PHOTO: Linebackers Teddy Bruschi (R) and Mike Vrabel #50 talk on the sidelines October 2, 2005 at Gillette Stadium in Foxboro (Photo by Rick Stewart/Getty Images)
Loss to the Broncos, Maybe
a Bruschi would help
By Site Staff
The doctors agree that Tedy Bruschi has overcome his stroke. Now we'll see if he is the cure for what ails the Patriots.
In his first public comments since deciding to accelerate his comeback, Bruschi on Monday said he would return to practice on Wednesday. The 32-year-old inside linebacker was felled by a stroke at his home in February. He originally said he planned to sit out the entire season, but now is targeting the Patriots' next game, Oct. 30 at home against Buffalo. The Patriots (3-3) have a bye this week.
Bruschi's news conference came a day after his team was thumped in Denver, falling behind 28-3 in the third quarter before settling for a 28-20 loss. The two-time defending Super Bowl champions have alternated wins and losses all season and rank at or near the bottom in several defensive categories.
Yet Bruschi sees positives.
"They're my guys, man," he said of his teammates. "They play hard. They work hard. They practice hard. They're doing the same type of things that we've done in the past when we've been extremely successful. The season is still young... We're going to look at this bye as an opportunity to rest and get better and get some guys back -- me, hopefully -- and go from there."
The Patriots' defense has been battered by injuries, including a season-ending one to strong safety Rodney Harrison. Defensive end Richard Seymour has sat out the last two weeks with a bad knee, and cornerbacks Tyrone Poole and Randall Gay have missed extensive time.
The Patriots could use Bruschi in the red zone -- they rank last in the NFL in terms of preventing touchdowns there. They could use him to force turnovers -- they have only three takeaways all season, none over the last three games. And they could use his leadership.
Although Bruschi looks and sounds like his old self, no one knows how long it will take him to get back into playing shape, or whether he can still be the same player he was.

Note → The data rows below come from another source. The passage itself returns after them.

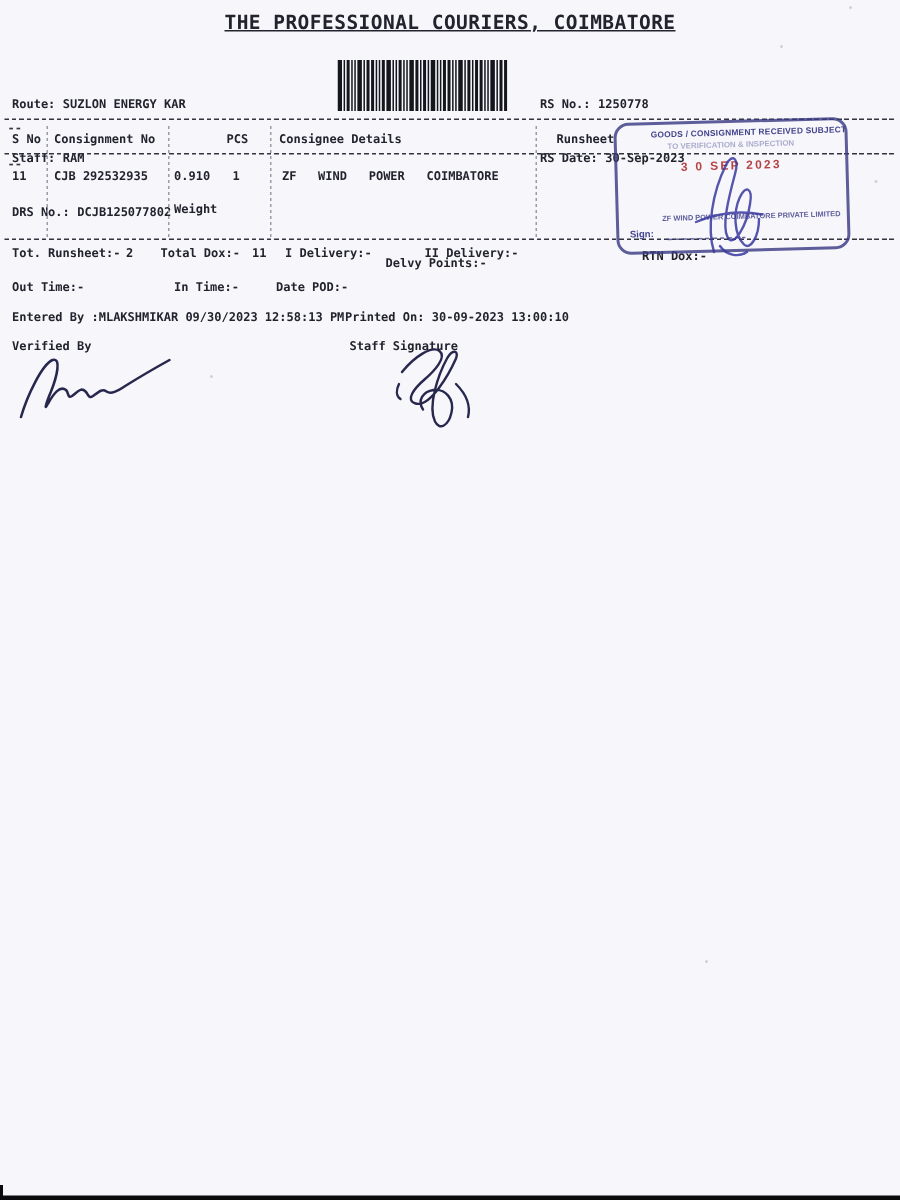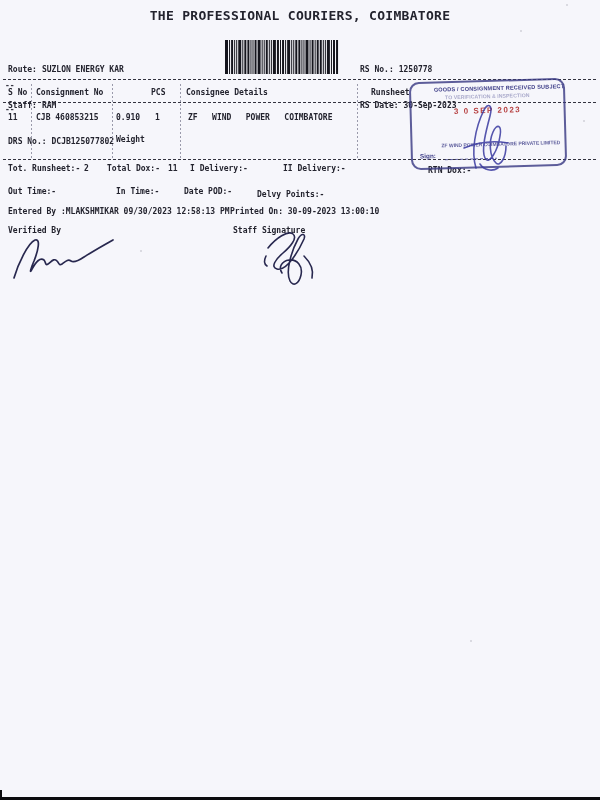--- a/index.html
+++ b/index.html
@@ -3,21 +3,21 @@
 <meta charset="utf-8">
 <style>
   html,body{margin:0;padding:0;}
   .page{
     position:relative;width:600px;height:800px;overflow:hidden;
     background:#f6f6fb;
     font-family:"DejaVu Sans Mono","Liberation Mono",monospace;
     font-weight:700;color:#23232e;
   }
   .abs{position:absolute;white-space:pre;}
-  .t1{width:600px;text-align:center;font-size:13px;letter-spacing:.3px;top:8px;left:0;}
+  .t1{width:600px;text-align:center;font-size:13px;letter-spacing:.3px;top:8px;left:0;text-decoration:underline;}
   .t2{width:600px;text-align:center;font-size:11px;top:26px;left:0;}
   .small{font-size:8px;line-height:12px;}
   .lbl{display:inline-block;margin-right:5px;}
   .dash-h{position:absolute;height:1px;background:repeating-linear-gradient(90deg,#33333f 0 3px,transparent 3px 5px);z-index:1;}
   .dot-v{position:absolute;width:1px;background:repeating-linear-gradient(180deg,#9a9aab 0 2px,transparent 2px 4px);z-index:1;}
   .mark{font-size:8px;color:#3a3a46;}
   .stamp{
     position:absolute;left:410px;top:80px;width:152px;height:84px;
     border:2px solid rgba(58,58,132,.82);border-radius:10px;
     transform:rotate(-1.6deg);z-index:3;
@@ -114,21 +114,21 @@
 
   <div class="abs small" style="left:8px;top:87px;">S No</div>
   <div class="abs small" style="left:36px;top:87px;">Consignment No</div>
   <div class="abs small" style="left:116px;top:87px;margin-top:47px;">Weight</div>
   <div class="abs small" style="left:151px;top:87px;">PCS</div>
   <div class="abs small" style="left:186px;top:87px;">Consignee Details</div>
   <div class="abs small" style="left:371px;top:87px;">Runsheet</div>
 
   <div>
     <div class="abs small" style="left:8px;top:112px;">11</div>
-    <div class="abs small" style="left:36px;top:112px;">CJB 460853215</div>
+    <div class="abs small" style="left:36px;top:112px;">CJB 292532935</div>
     <div class="abs small" style="left:116px;top:112px;">0.910</div>
     <div class="abs small" style="left:155px;top:112px;">1</div>
     <div class="abs small" style="left:188px;top:112px;">ZF   WIND   POWER   COIMBATORE</div>
   </div>
 
   <div class="stamp">
     <div class="ln s1">GOODS / CONSIGNMENT RECEIVED SUBJECT</div>
     <div class="ln s2">TO VERIFICATION &amp; INSPECTION</div>
     <div class="ln sdate">3 0 SEP 2023</div>
     <div class="ln scompany">ZF WIND POWER COIMBATORE PRIVATE LIMITED</div>
@@ -151,21 +151,21 @@
     <div class="abs small" style="left:168px;top:163px;">11</div>
     <div class="abs small" style="left:190px;top:163px;">I Delivery:-</div>
     <div class="abs small" style="left:283px;top:163px;">II Delivery:-</div>
     <div class="abs small" style="left:428px;top:165px;z-index:2;">RTN Dox:-</div>
   </div>
 
   <div>
     <div class="abs small" style="left:8px;top:186px;">Out Time:-</div>
     <div class="abs small" style="left:100px;top:186px;margin-left:16px;">In Time:-</div>
     <div class="abs small" style="left:184px;top:186px;">Date POD:-</div>
-    <div class="abs small" style="left:257px;top:189px;">Delvy Points:-</div>
+    <div class="abs small" style="left:257px;top:170px;">Delvy Points:-</div>
   </div>
 
   <div class="abs small" style="left:8px;top:206px;">Entered By :MLAKSHMIKAR 09/30/2023 12:58:13 PM</div>
   <div class="abs small" style="left:230px;top:206px;">Printed On: 30-09-2023 13:00:10</div>
 
   <div class="abs small" style="left:8px;top:225px;">Verified By</div>
   <div class="abs small" style="left:233px;top:225px;">Staff Signature</div>
 
   <svg class="sig" style="left:8px;top:234px;" width="110" height="48" viewBox="0 0 110 48">
     <g fill="none" stroke="#28284f" stroke-width="1.7" stroke-linecap="round">

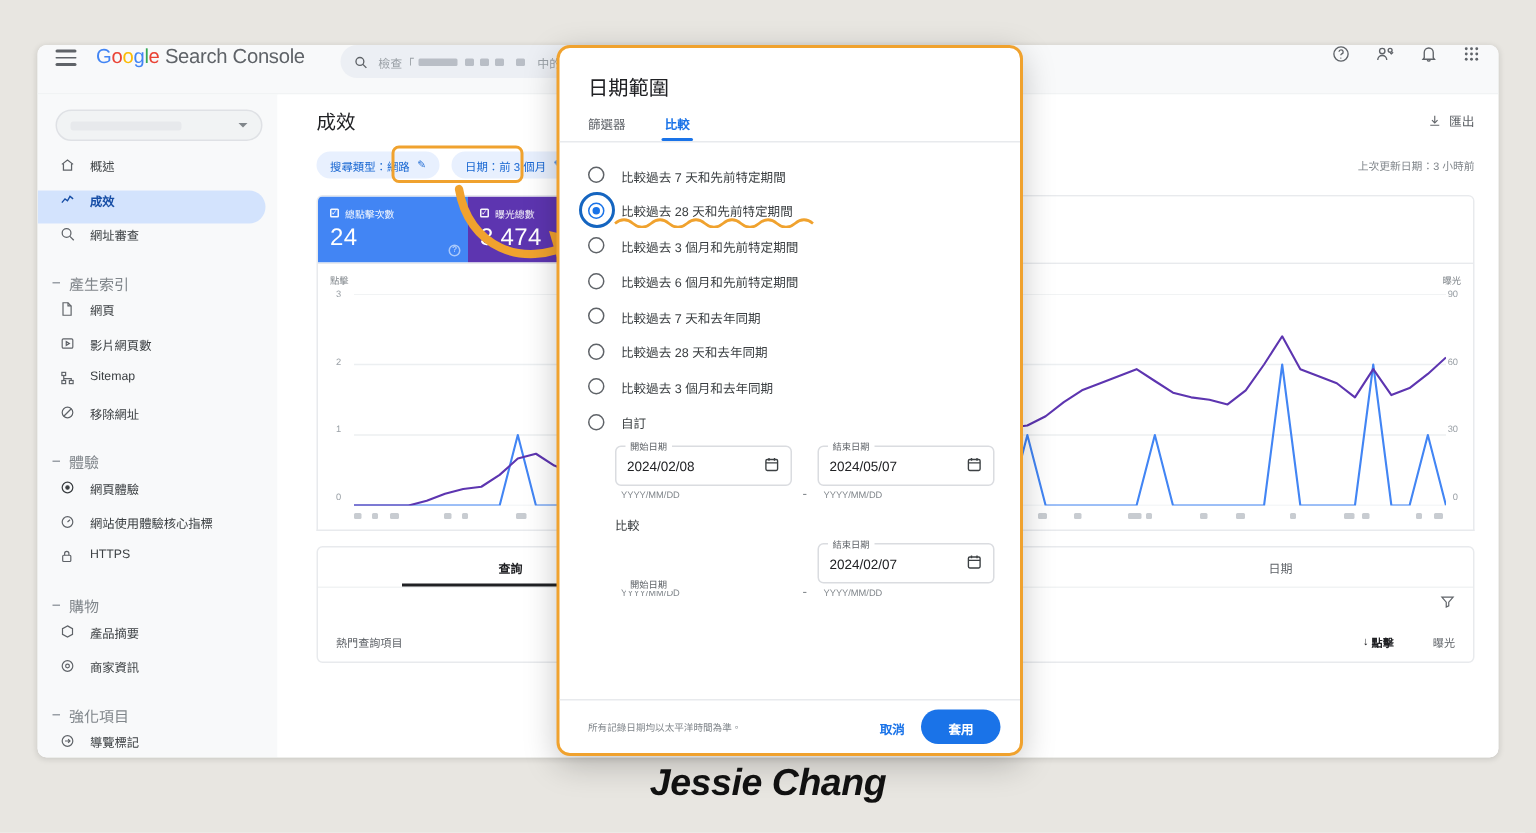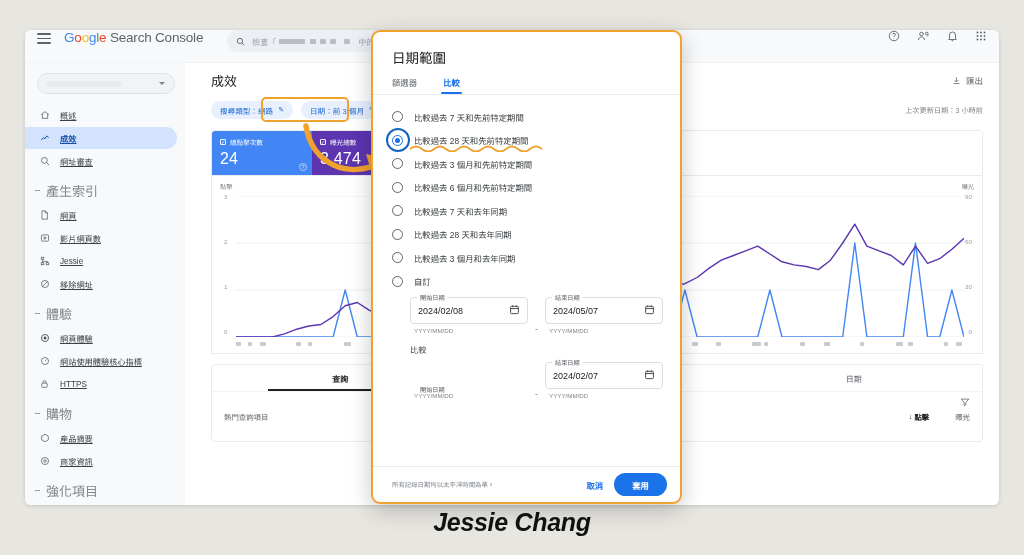--- a/index.html
+++ b/index.html
@@ -68,32 +68,31 @@
   .propsel {
     margin: 2px 10px 10px 12px; height: 21px;
     border: 1px solid #dfe1e5; border-radius: 11px;
     background: #f1f3f4;
     display: flex; align-items: center; justify-content: space-between;
     padding: 0 9px; cursor: pointer;
   }
   .propsel .blurtxt { background:#e7e9ec; height:6px; width:74px; border-radius:2px; }
   .propsel .caret { width:0;height:0;border-left:3px solid transparent;border-right:3px solid transparent;border-top:3.5px solid #80868b; }
   .navitem {
-    display: flex; align-items: center; gap: 10px;
+    display: flex; align-items: flex-start; gap: 10px;
     height: 22px; margin: 0 8px 1px 0;
     padding-left: 14px; border-radius: 0 11px 11px 0;
     font-size: 8.2px; color: #3c4043; cursor: pointer;
     white-space: nowrap;
-    text-decoration: underline;
   }
   .navitem.active { background: #d3e3fd; color: #174ea6; font-weight: 600; }
   .navitem .ico { width: 11px; height: 11px; flex: none; display:flex; align-items:center; justify-content:center; }
   .navsec {
     display: flex; align-items: center; gap: 6px;
-    font-size: 13px; color: #80868b;
+    font-size: 10px; color: #80868b;
     padding-left: 10px; margin: 9px 0 4px;
     cursor: pointer;
   }
   .navsec .dash { width: 5px; height: 1px; background: #9aa0a6; }
 
   
   .main {
     position: absolute; left: 160px; top: 33px;
     width: 814px; height: 442px;
     background: #fff;
@@ -185,21 +184,21 @@
     font-size: 8px; color: #5f6368; cursor: pointer; position: relative;
   }
   .tab.active { color: #202124; font-weight: 600; }
   .tab.active::after {
     content:""; position: absolute; bottom: 0; left: 22%; width: 56%;
     height: 2px; background: #202124;
   }
   .tblhead { display:flex; align-items:center; height:20px; border-top:1px solid #f1f3f4;
              padding: 0 12px; }
   .filtericon { margin-left:auto; color:#5f6368; cursor:pointer; }
-  .tblsub { display:flex; align-items:flex-start; height:22px; padding: 0 12px;
+  .tblsub { display:flex; align-items:flex-end; height:22px; padding: 0 12px;
             font-size: 7.4px; color: #5f6368; }
   .tblsub .right { margin-left:auto; display:flex; gap:26px; align-items:center;}
   .tblsub .sorted { color:#202124; font-weight:600; display:flex; align-items:center; gap:2px;}
 
   
   #dialog {
     position: absolute;
     left: 371px; top: 30px;
     width: 311px; height: 474px;
     background: #fff;
@@ -417,21 +416,21 @@
       </div>
       <div class="navitem">
         <span class="ico">
           <svg width="10" height="10" viewBox="0 0 24 24" fill="none" stroke="#5f6368" stroke-width="1.9">
               <rect x="3" y="3" width="6" height="5"></rect>
               <rect x="3" y="16" width="6" height="5"></rect>
               <rect x="15" y="16" width="6" height="5"></rect>
               <path d="M6 8v5h12v3M6 13v3"></path>
             </svg>
         </span>
-        <span>Jessie</span>
+        <span>Sitemap</span>
       </div>
       <div class="navitem">
         <span class="ico">
           <svg width="10" height="10" viewBox="0 0 24 24" fill="none" stroke="#5f6368" stroke-width="1.9">
               <circle cx="12" cy="12" r="8.5"></circle>
               <line x1="6" y1="18" x2="18" y2="6"></line>
             </svg>
         </span>
         <span>移除網址</span>
       </div>

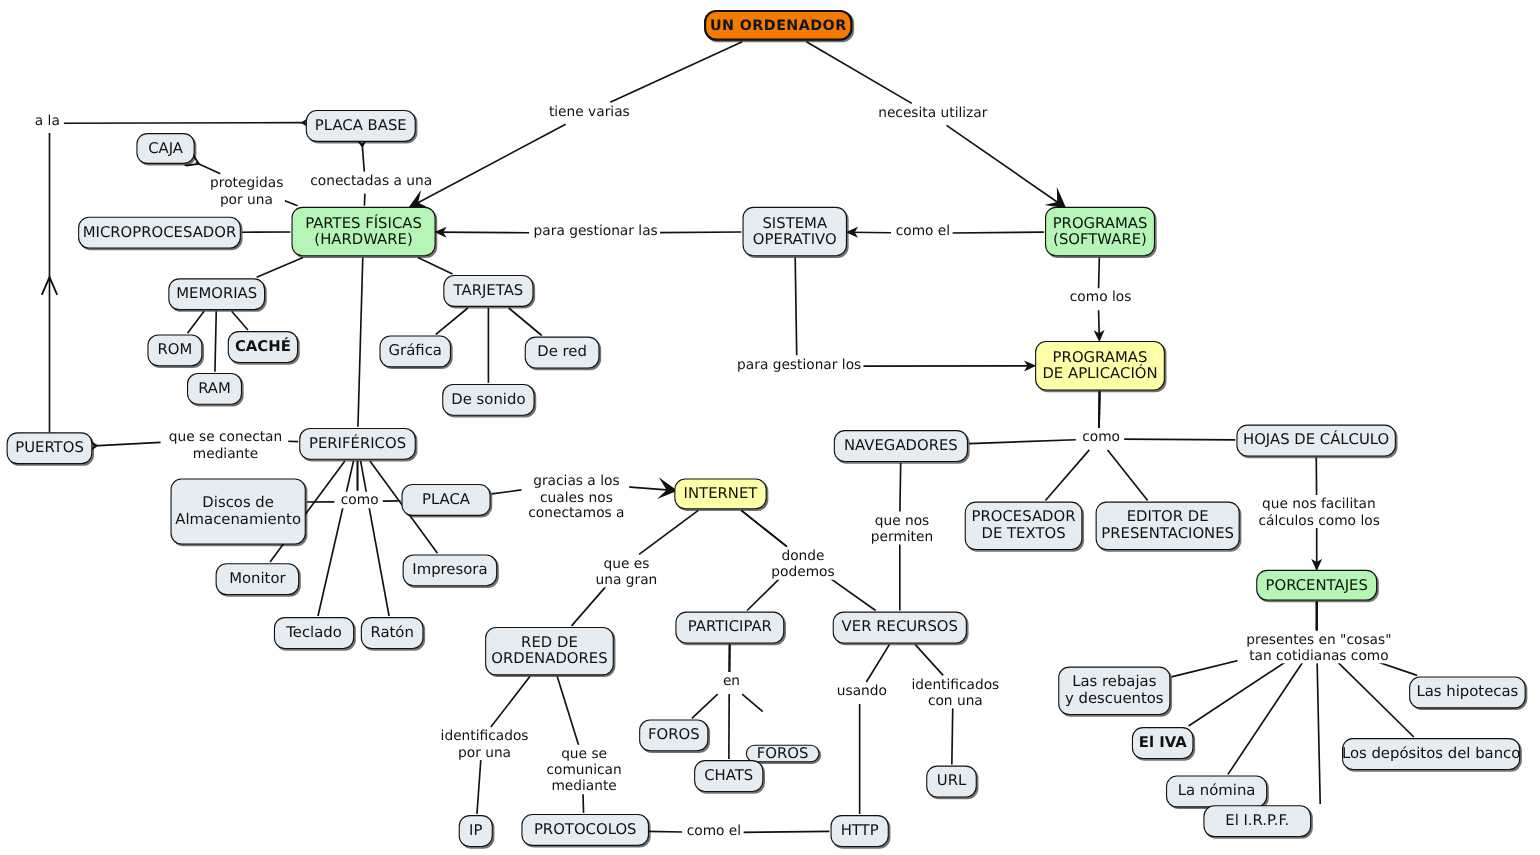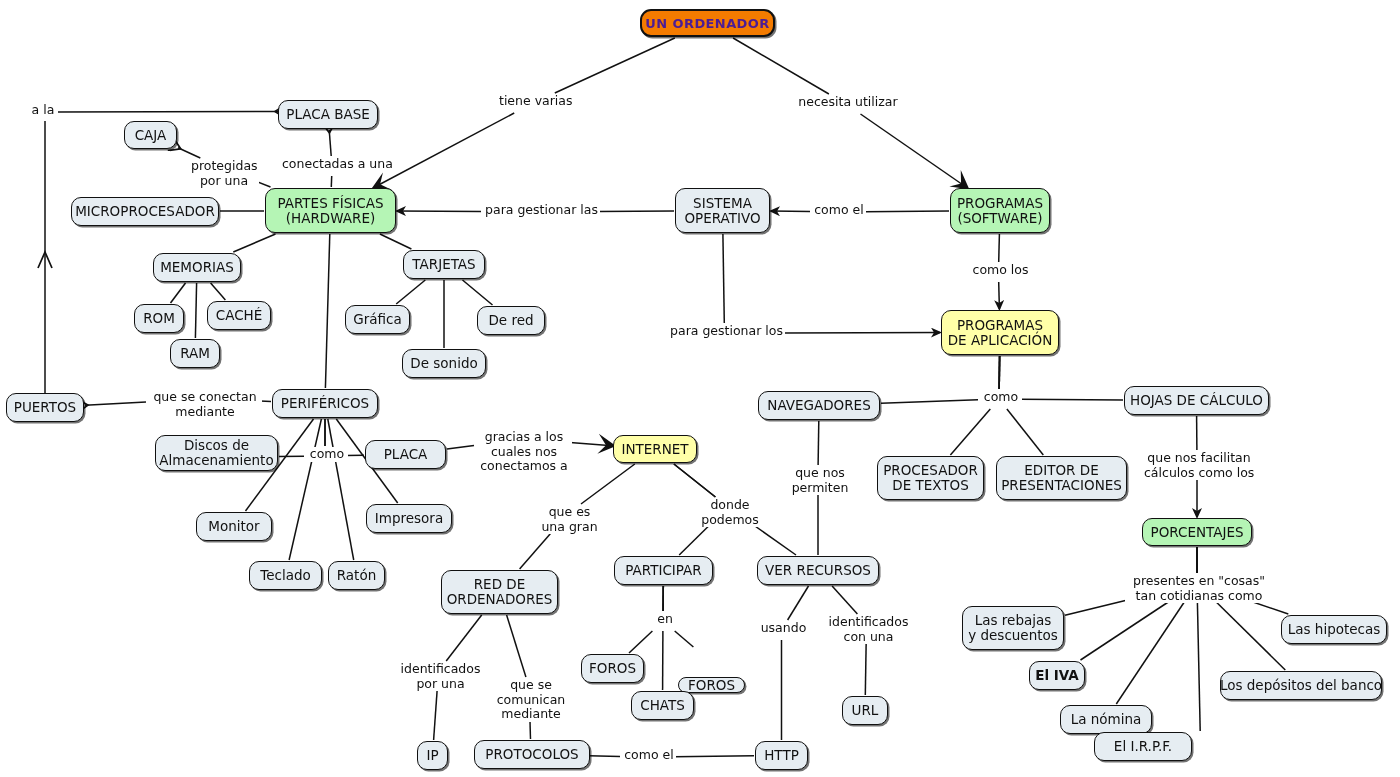--- a/index.html
+++ b/index.html
@@ -24,21 +24,21 @@
     font-size:13.5px;
     line-height:15px;
     padding:4px 9px;
     white-space:pre;
     box-shadow:1.5px 1.5px 0 rgba(0,0,0,.55);
     z-index:3;
   }
   .node.green{background:#b5f5b5;}
   .node.yellow{background:#ffffa8;}
   .node.orange{
-    background:#f47b00;color:#4c1d95;font-weight:bold;
+    background:#f47b00;color:#0f172a;font-weight:bold;
     border:2.2px solid #111;border-radius:11px;
     letter-spacing:.4px;font-size:13px;
   }
 
   
   .lbl{
     position:absolute;
     font-size:12.5px;
     line-height:14.5px;
     color:#111;
@@ -193,29 +193,29 @@
     <div class="lbl" style="left: 1125px; top: 574px; width: 144px;">presentes en "cosas"
 tan cotidianas como</div>
     <div class="node orange" style="left: 640px; top: 9px; width: 135px; height: 28px;">UN ORDENADOR</div>
     <div class="node" style="left: 278px; top: 100px; width: 100px; height: 29px;">PLACA BASE</div>
     <div class="node" style="left: 124px; top: 121px; width: 53px; height: 28px;">CAJA</div>
     <div class="node" style="left: 71px; top: 197px; width: 148px; height: 29px;">MICROPROCESADOR</div>
     <div class="node green" style="left: 265px; top: 188px; width: 131px; height: 45px;">PARTES FÍSICAS
 (HARDWARE)</div>
     <div class="node" style="left: 153px; top: 253px; width: 88px; height: 29px;">MEMORIAS</div>
     <div class="node" style="left: 134px; top: 304px; width: 50px; height: 29px;">ROM</div>
-    <div class="node" style="left: 207px; top: 301px; width: 64px; height: 29px;">CACHÉ</div>
+    <div class="node" style="left: 207px; top: 301px; width: 64px; height: 29px; font-weight: bold;">CACHÉ</div>
     <div class="node" style="left: 170px; top: 339px; width: 50px; height: 29px;">RAM</div>
     <div class="node" style="left: 403px; top: 250px; width: 82px; height: 29px;">TARJETAS</div>
     <div class="node" style="left: 345px; top: 305px; width: 65px; height: 29px;">Gráfica</div>
     <div class="node" style="left: 477px; top: 306px; width: 68px; height: 29px;">De red</div>
     <div class="node" style="left: 402px; top: 349px; width: 84px; height: 29px;">De sonido</div>
     <div class="node" style="left: 6px; top: 393px; width: 78px; height: 29px;">PUERTOS</div>
     <div class="node" style="left: 272px; top: 389px; width: 106px; height: 29px;">PERIFÉRICOS</div>
-    <div class="node" style="left: 155px; top: 435px; width: 123px; height: 36px;">Discos de
+    <div class="node" style="left: 155px; top: 435px; width: 123px; height: 60px;">Discos de
 Almacenamiento</div>
     <div class="node" style="left: 365px; top: 440px; width: 81px; height: 29px;">PLACA</div>
     <div class="node" style="left: 196px; top: 512px; width: 76px; height: 29px;">Monitor</div>
     <div class="node" style="left: 249px; top: 561px; width: 73px; height: 29px;">Teclado</div>
     <div class="node" style="left: 328px; top: 561px; width: 57px; height: 29px;">Ratón</div>
     <div class="node" style="left: 366px; top: 504px; width: 86px; height: 29px;">Impresora</div>
     <div class="node yellow" style="left: 613px; top: 435px; width: 84px; height: 28px;">INTERNET</div>
     <div class="node" style="left: 441px; top: 570px; width: 117px; height: 44px;">RED DE
 ORDENADORES</div>
     <div class="node" style="left: 417px; top: 741px; width: 31px; height: 29px;">IP</div>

"I wouldn't be standing here in front of you if I didn't think I could play football," he said. "I know my physical abilities are here. Game-shape, practice-shape, putting on the shoulder pads, that's why the NFL has training camp. I don't have that step in my process. It's going to be different for me. But I think my 10 years of experience will help also. I'm not going to (need) reps in order to recognize a wham (block). I know what it looks like. I know how to react to it, just from experience."
--One thing that is working for the Patriots right now is the screen pass. A staple of the offense under former coordinator Charlie Weis, it continues to pay dividends. Tight end Daniel Graham's 45-yard touchdown against Atlanta in Week 5 came on a screen, and Patrick Pass had gains of 32 and 39 yards on the play against the Broncos.
"A lot of it is the timing evolved," quarterback Tom Brady said. "A lot of it is getting a feel for the game and understanding that the screens are going to be open. You have to get the defense to pursue pretty hard. You have to get them upfield. You have to scheme it up so they don't know it's coming. It's easy to stop the screen when you know it's coming. The idea is to get them thinking something else."
--Reserve OL Russ Hochstein played the entire second half against the Broncos, subbing for rookie LG Logan Mankins, who was ejected on the final play of the first half. Mankins was tossed for punching Denver's Ebenezer Ekuban in the groin on a field goal attempt.
When Joe Andruzzi left for Cleveland as a free agent in the off-season, Hochstein was thought to be a candidate for the left guard spot. However, Mankins was installed there at the start of training camp and never relinquished the job. Hochstein, in his fifth pro season, filled in at left guard for an injured Damien Woody in the playoffs following the 2003 season.
Coach Bill Belichick was in no mood to dish out praise following the loss, saying of Hochstein's effort: "There were times when it was good and there were times when I'm sure there were a couple of plays that he'd like to have back."
--WR David Givens scored his first touchdown of the season -- an 8-yard pass from Tom Brady on which Givens made a terrific catch in the back of the end zone.
--K Adam Vinatieri played in his 150th consecutive game, pulling within two of former kicker/receiver Gino Cappelletti, who is second on the team's all-time list.
--DE Richard Seymour missed his second straight game with a knee injury.
--CB Randall Gay, who had sat out the last three games with an ankle injury, returned but played sparingly.
--S Arturo Freeman, who signed four days before the game, played in the second half and finished with two tackles.
--LB Mike Vrabel, a stalwart on the outside in his five years with the Patriots, started at inside linebacker, where he was teamed with Chad Brown. Vrabel had a team-high 13 tackles.